Изменить размер шрифта - +

Вскоре после этого, в одно из воскресений, я сидел у себя в кабинете за письменным столом. Не помню точно, что я делал; возможно даже, что читал, — как и полагается в воскресенье, — какую-нибудь душеспасительную книгу. Вдруг что-то странное промелькнуло мимо окна. За моей спиной раздалось чье-то удивленное восклицание. Я обернулся и увидел, что Юфимия стоит, сложив руки и широко раскрыв глаза.

— Джордж, — с ужасом прошептала она, — ты видел?

И вдруг мы заговорили оба сразу, медленно и торжественно:

— Цилиндр! Желтые перчатки! Новый зонтик!

— Может быть, это мое воображение, — сказал Юфимия, — но мне показалось, что его галстук очень похож на твой. Насколько я знаю, Джен ему постоянно дарит галстуки. Как-то недавно она мне сказала: «Очень уж красивые галстуки у хозяина». В этом, собственно говоря, слышится известный намек на остальные принадлежности твоего костюма. А теперь, не успеешь ты купить себе новый галстук, как у Вильяма тотчас же появляется его точная копия.

Молодые люди еще раз прошли под нашими окнами. Очевидно они отправились на обычную прогулку. Они шли, держа друг друга под руку. Джен в новых нитяных перчатках так и сияла от гордости и счастья, хотя непривычный костюм, видимо, стеснял ее, а новый цилиндр придавал Вильяму необычайно приличный вид.

В этот день счастье Джен достигло высшей точки.

Вернувшись с прогулки, она начала рассказывать жене:

— Мистер Мэнард имел разговор с Вильямом, мэм, и сказал, что при следующей распродаже он будет стоять за прилавком и продавать товары покупателям, совсем как молодые люди, которые служат в магазине. И если у него хорошо пойдет дело, то его при первом же случае сделают приказчиком, мэм. Теперь ему нужно одеваться по-господски, мэм, и иметь интеллигентный вид.
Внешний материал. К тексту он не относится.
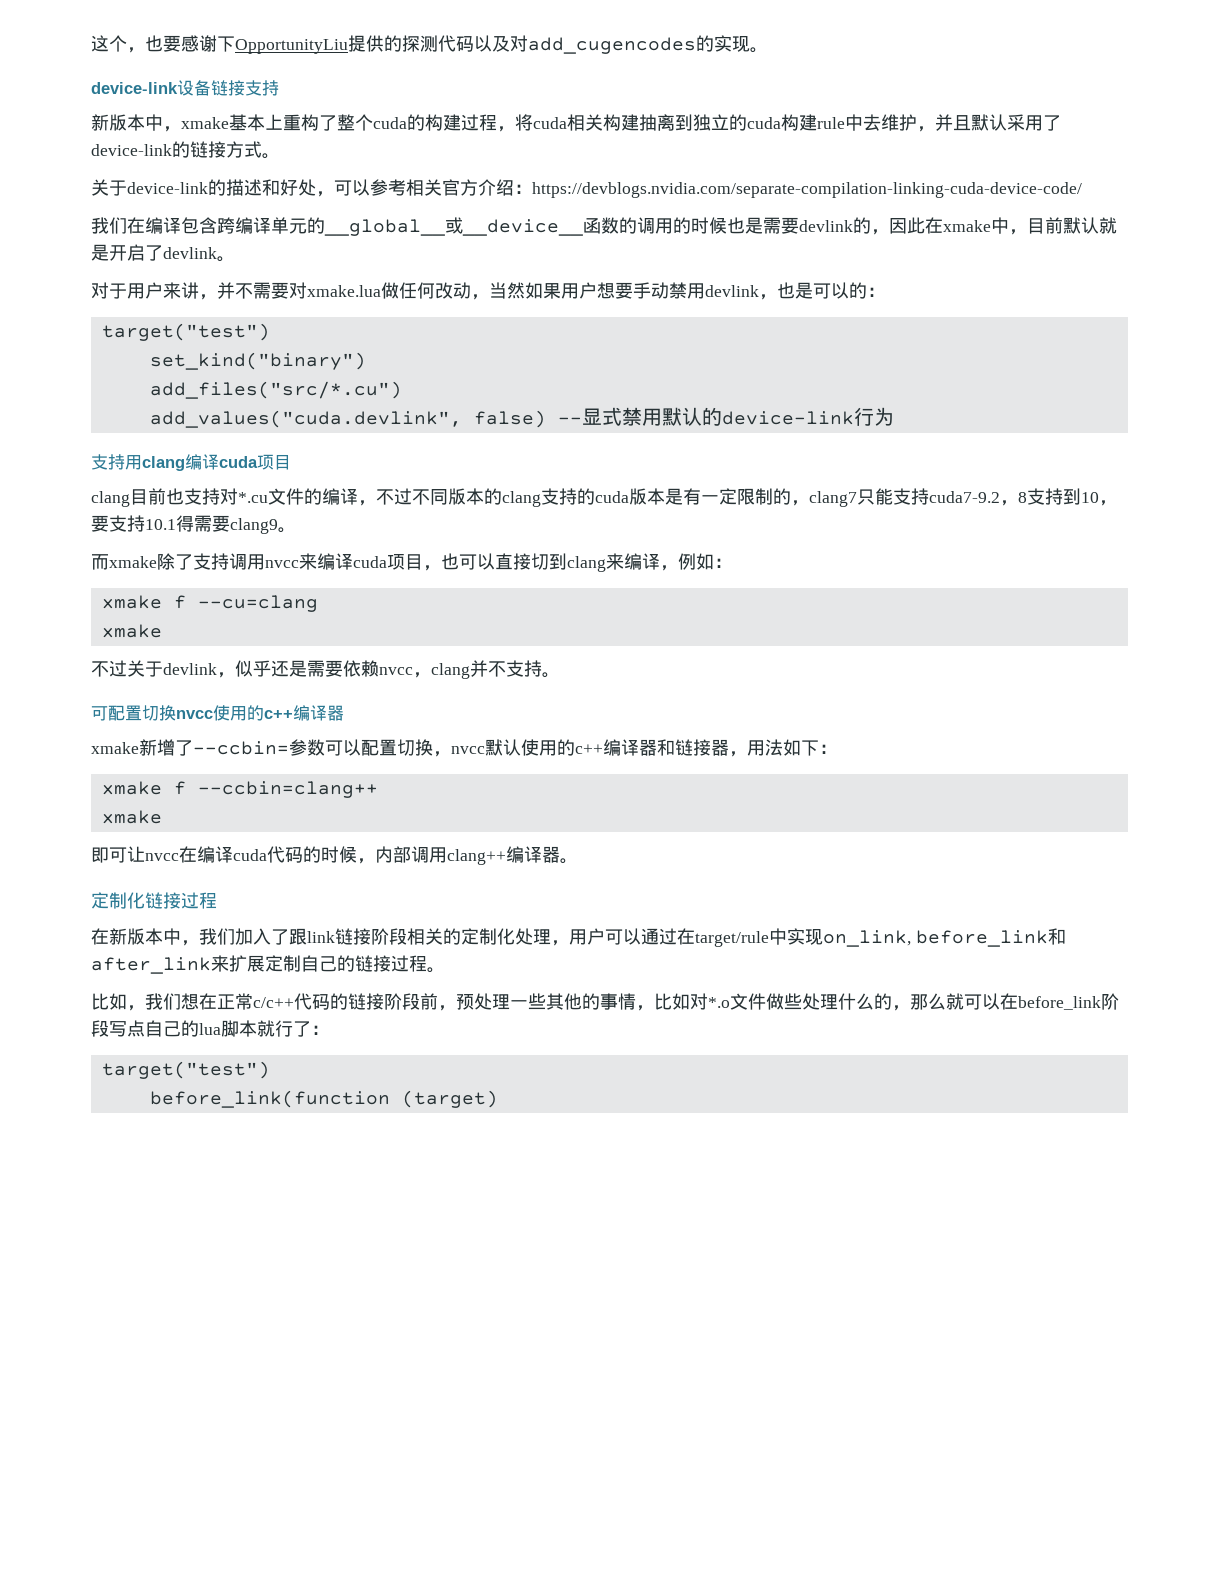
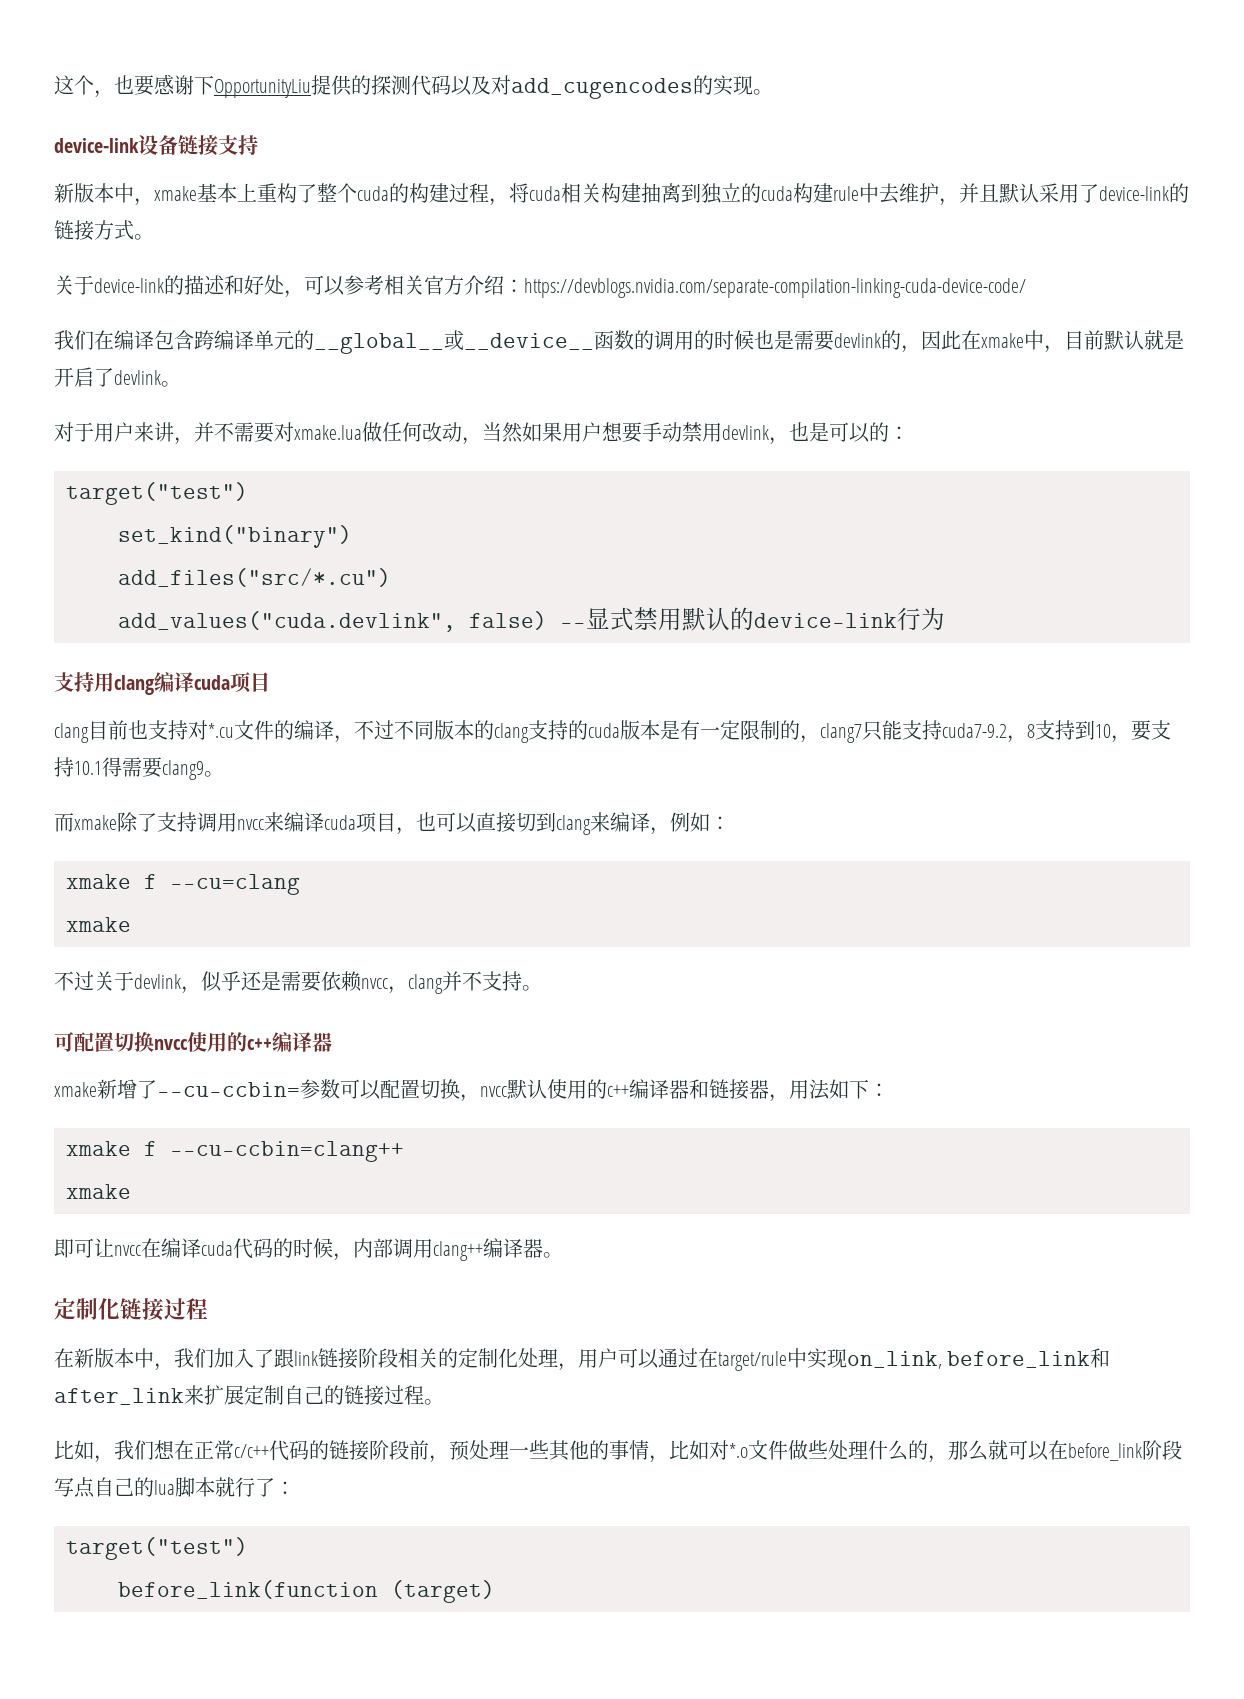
- xmake新增了--ccbin=参数可以配置切换，nvcc默认使用的c++编译器和链接器，用法如下：
+ xmake新增了--cu-ccbin=参数可以配置切换，nvcc默认使用的c++编译器和链接器，用法如下：
- xmake f --ccbin=clang++
+ xmake f --cu-ccbin=clang++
Уж он так старается, мэм… Мистер Мэнард очень хорошо к нему относится.

— Да, он, по-видимому, пойдет далеко, — заметила моя жена.

— Да, мэм, — задумчиво повторила Джен, — он пойдет далеко.

И она вздохнула.

В следующее воскресенье, когда мы с женой пили чай, я спросил ее:

— В чем дело, голубчик? Почему это нынешнее воскресенье как-то не похоже на все другие? Что случилось? Ты перевесила портьеры, переставила мебель? Что это за неуловимая разница, которую я чувствую? Или ты переменила прическу и ничего мне не сказала? Я определенно ощущаю какую-то перемену вокруг меня, но никак не могу определить, в чем она состоит.

На это жена ответила самым трагическим тоном:

— Джордж, — сказала она, — дело в том, что Вильям сегодня не пришел. А Джен сидит у себя наверху и плачет.

После этого в доме наступил период тишины. Как я уже говорил, Джен перестала петь за работой; она начала крайне бережно обращаться с наиболее хрупкой частью нашего имущества — обстоятельство, которое моя жена сочла весьма зловещим признаком. В следующие два воскресенья Джен отпросилась со двора, чтобы «пройтись с Вильямом». Моя жена никогда не напрашивается на чужую откровенность; поэтому она лишь дала просимое разрешение, но никаких вопросов задавать не стала. Оба раза Джен вернулась домой раскрасневшаяся, но с твердым и решительным видом.

Несколько дней спустя она, наконец, разоткровенничалась.

— У меня хотят отбить Вильяма, — неожиданно объявила она, прервав разговор, шедший о какой-то скатерти. — Да, мэм. Она — модистка и умеет играть на рояле.

— А я-то думала, — сказала моя жена, — что вы ходите с ним гулять по воскресеньям.

— Я не с ним ходила, мэм, а за ним. Я долго шла рядом с ними и затем объявила ей, что он мой жених.

— Да что вы, Джен? И что же они сделали?

— Даже внимания на меня не обратили, словно я для них какой-нибудь мусор.